Content starts
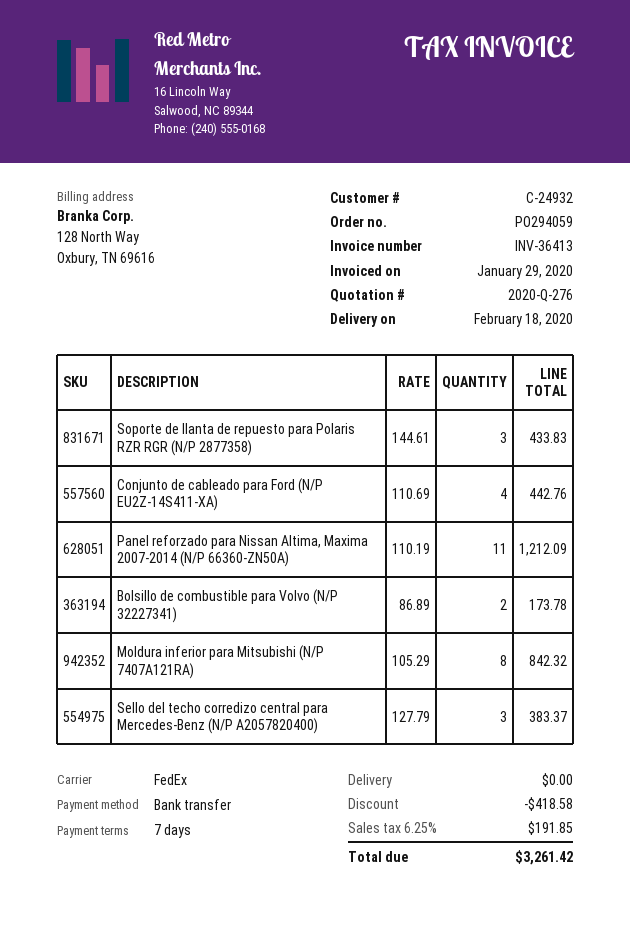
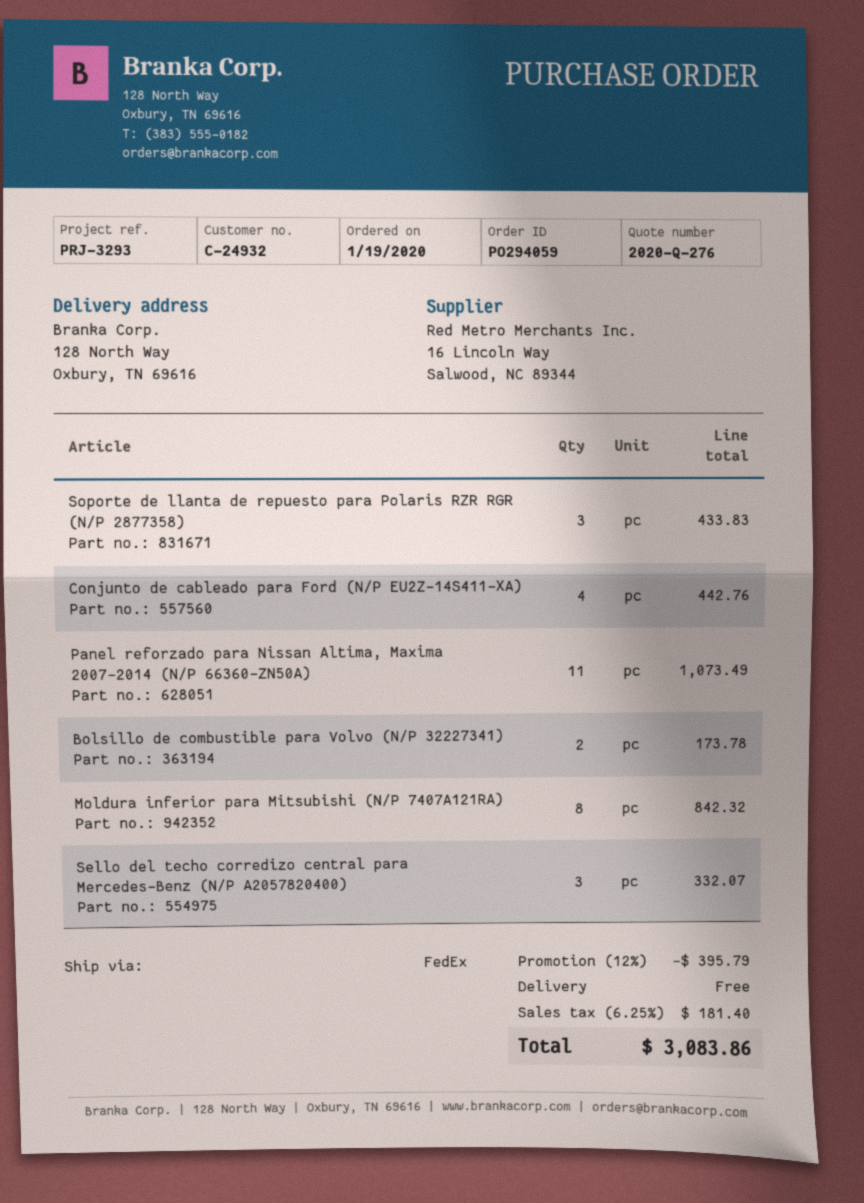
Panel reforzado para Nissan Altima, Maxima 2007-2014 (N/P 66360-ZN50A): 11 for 1212.09 -> 11 for 1073.49
Sello del techo corredizo central para Mercedes-Benz (N/P A2057820400): 3 for 383.37 -> 3 for 332.07
discount: 418.58 -> 395.79
tax: 6.25% = 191.85 -> 6.25% = 181.40
total: 3261.42 -> 3083.86

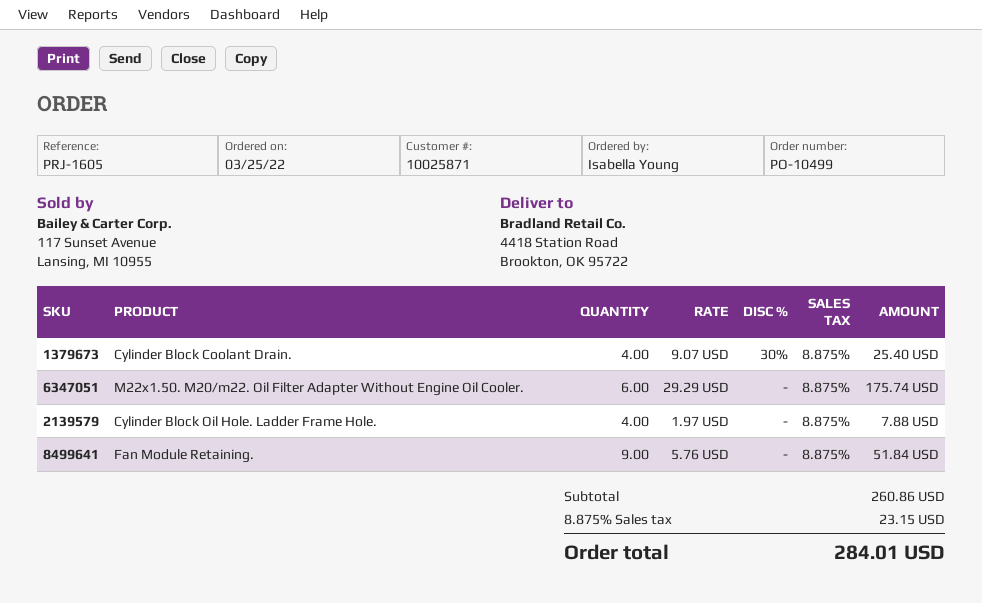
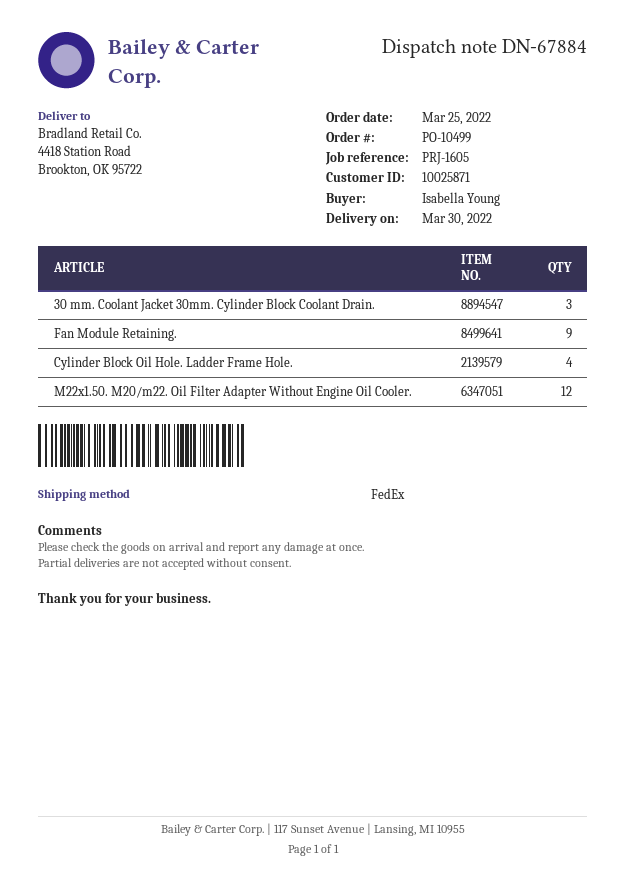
Cylinder Block Coolant Drain.: 4 -> none
M22x1.50. M20/m22. Oil Filter Adapter Without Engine Oil Cooler.: 6 -> 12
30 mm. Coolant Jacket 30mm. Cylinder Block Coolant Drain.: none -> 3

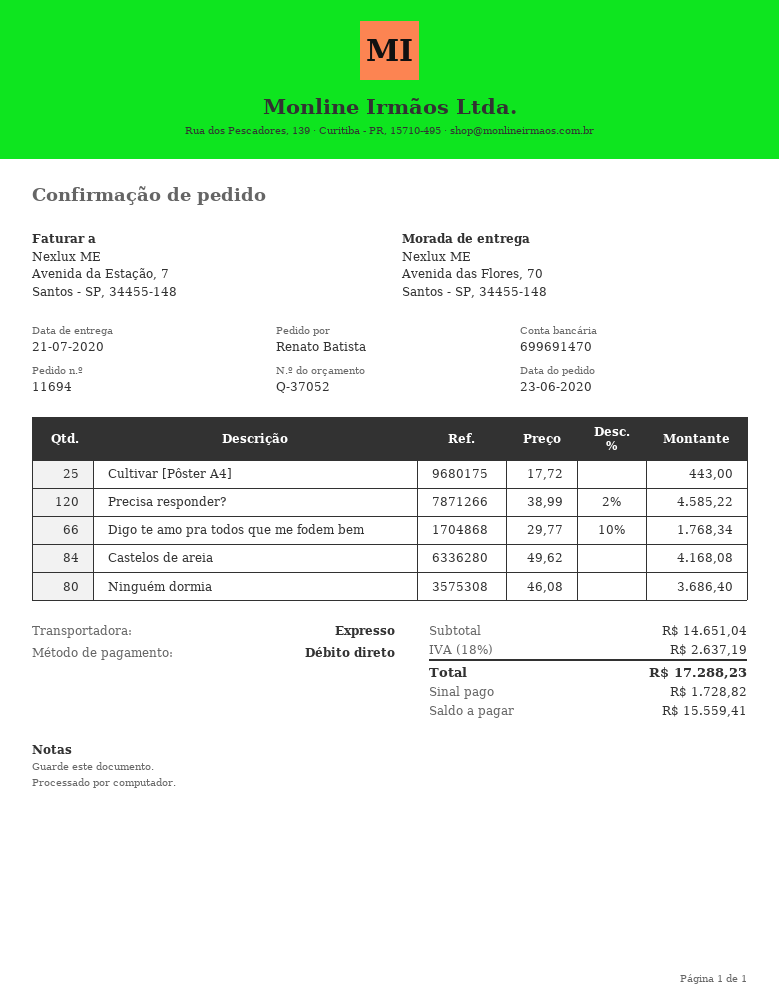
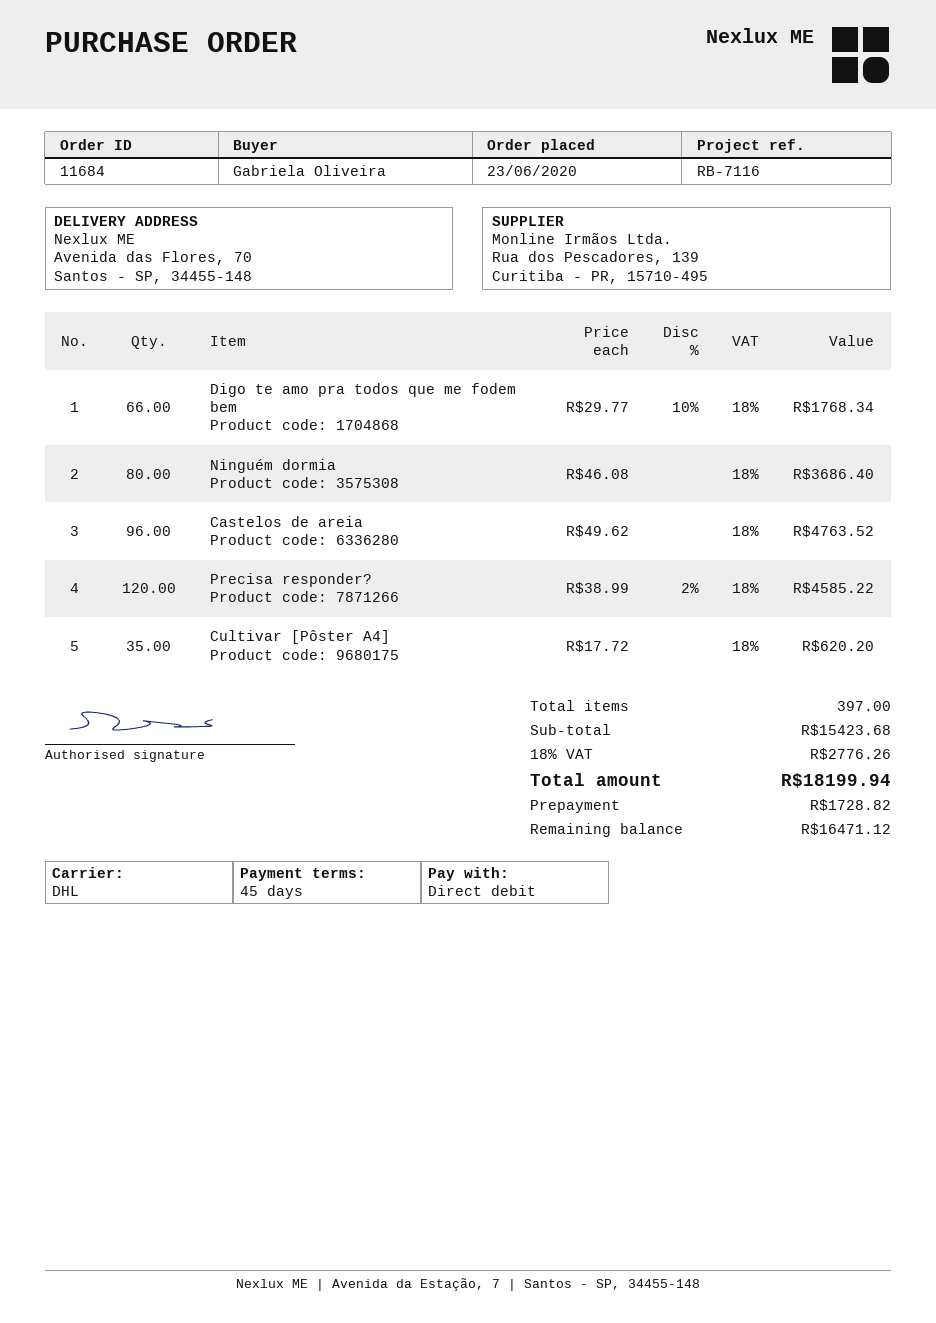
order number: 11694 -> 11684
ordered by: Renato Batista -> Gabriela Oliveira
shipping method: express -> DHL
Cultivar [Pôster A4]: 25 x 17.72 = 443.00 -> 35 x 17.72 = 620.20
Castelos de areia: 84 x 49.62 = 4168.08 -> 96 x 49.62 = 4763.52
subtotal: 14651.04 -> 15423.68
tax: 18% = 2637.19 -> 18% = 2776.26
total: 17288.23 -> 18199.94
balance: 15559.41 -> 16471.12

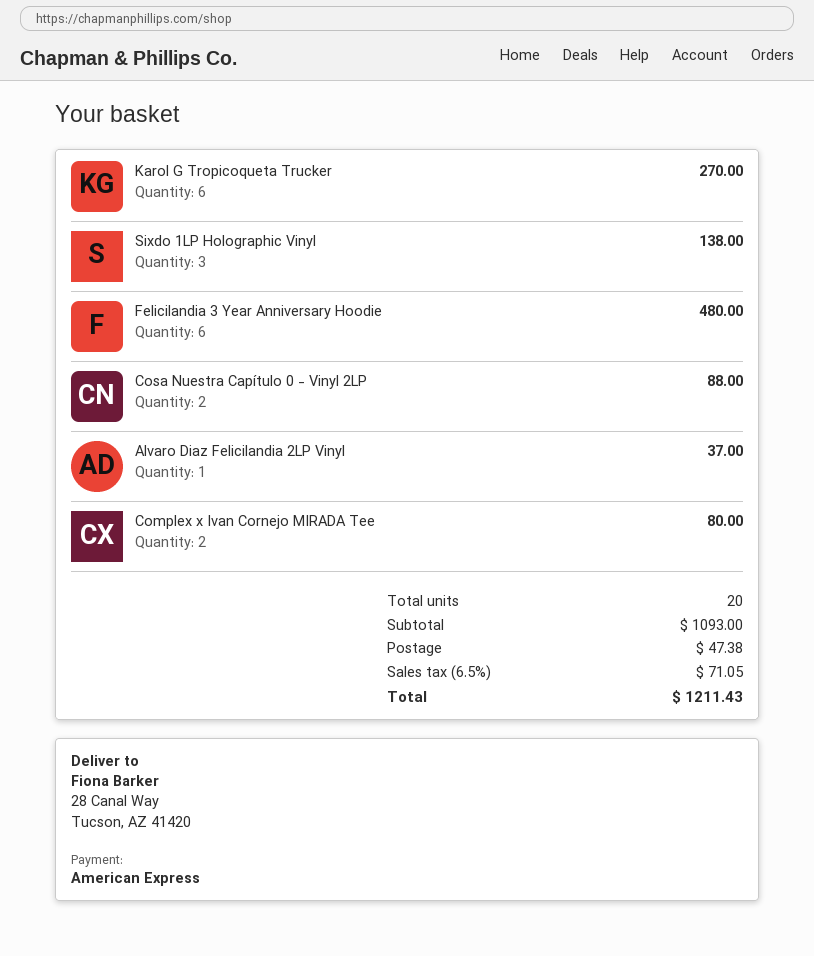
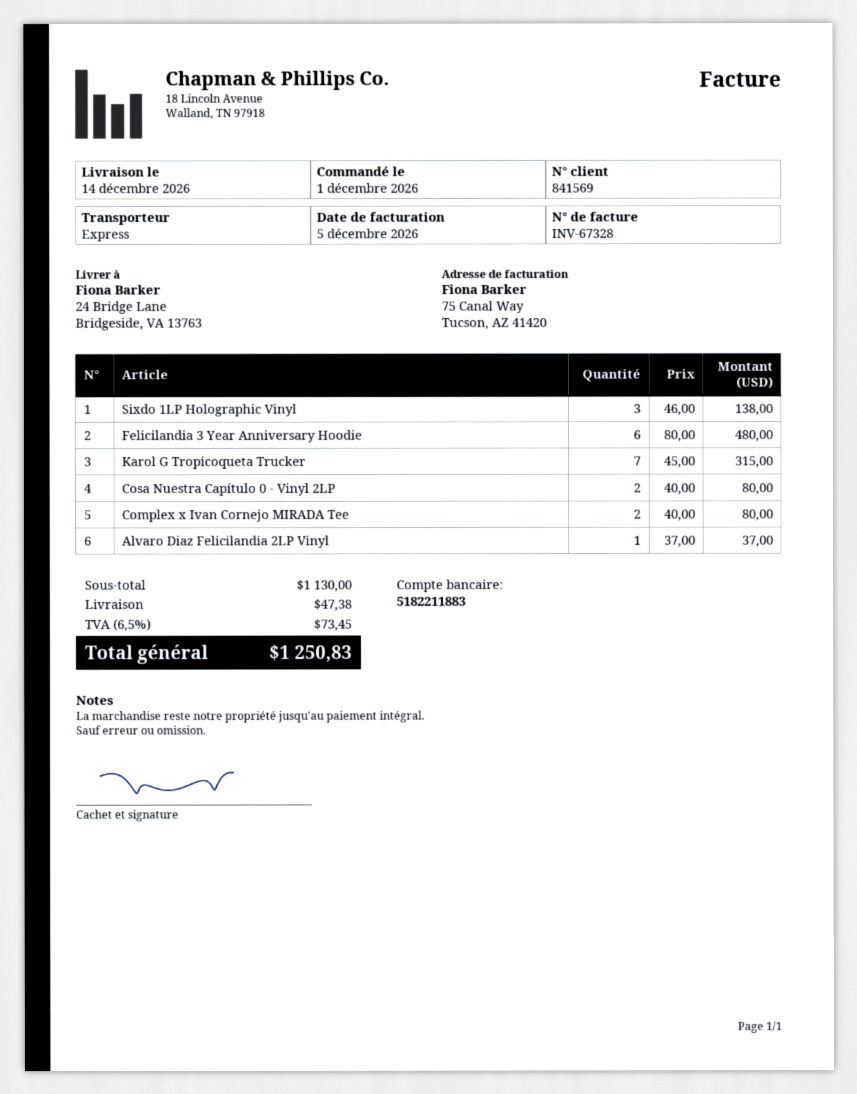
ship to: 28 Canal Way, Tucson, AZ 41420 -> 24 Bridge Lane, Bridgeside, VA 13763
Karol G Tropicoqueta Trucker: 6 for 270.00 -> 7 for 315.00
Cosa Nuestra Capítulo 0 - Vinyl 2LP: 2 for 88.00 -> 2 for 80.00
subtotal: 1093.00 -> 1130.00
tax: 6.5% = 71.05 -> 6.5% = 73.45
total: 1211.43 -> 1250.83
Content ends
Task description: Everything from the line containing "tax: 18% = 2637.19 -> 18% = 2776.26" to the last line of the records above should be reproduced exactly, except the pictures.

Answer to this problem:
tax: 18% = 2637.19 -> 18% = 2776.26
total: 17288.23 -> 18199.94
balance: 15559.41 -> 16471.12

ship to: 28 Canal Way, Tucson, AZ 41420 -> 24 Bridge Lane, Bridgeside, VA 13763
Karol G Tropicoqueta Trucker: 6 for 270.00 -> 7 for 315.00
Cosa Nuestra Capítulo 0 - Vinyl 2LP: 2 for 88.00 -> 2 for 80.00
subtotal: 1093.00 -> 1130.00
tax: 6.5% = 71.05 -> 6.5% = 73.45
total: 1211.43 -> 1250.83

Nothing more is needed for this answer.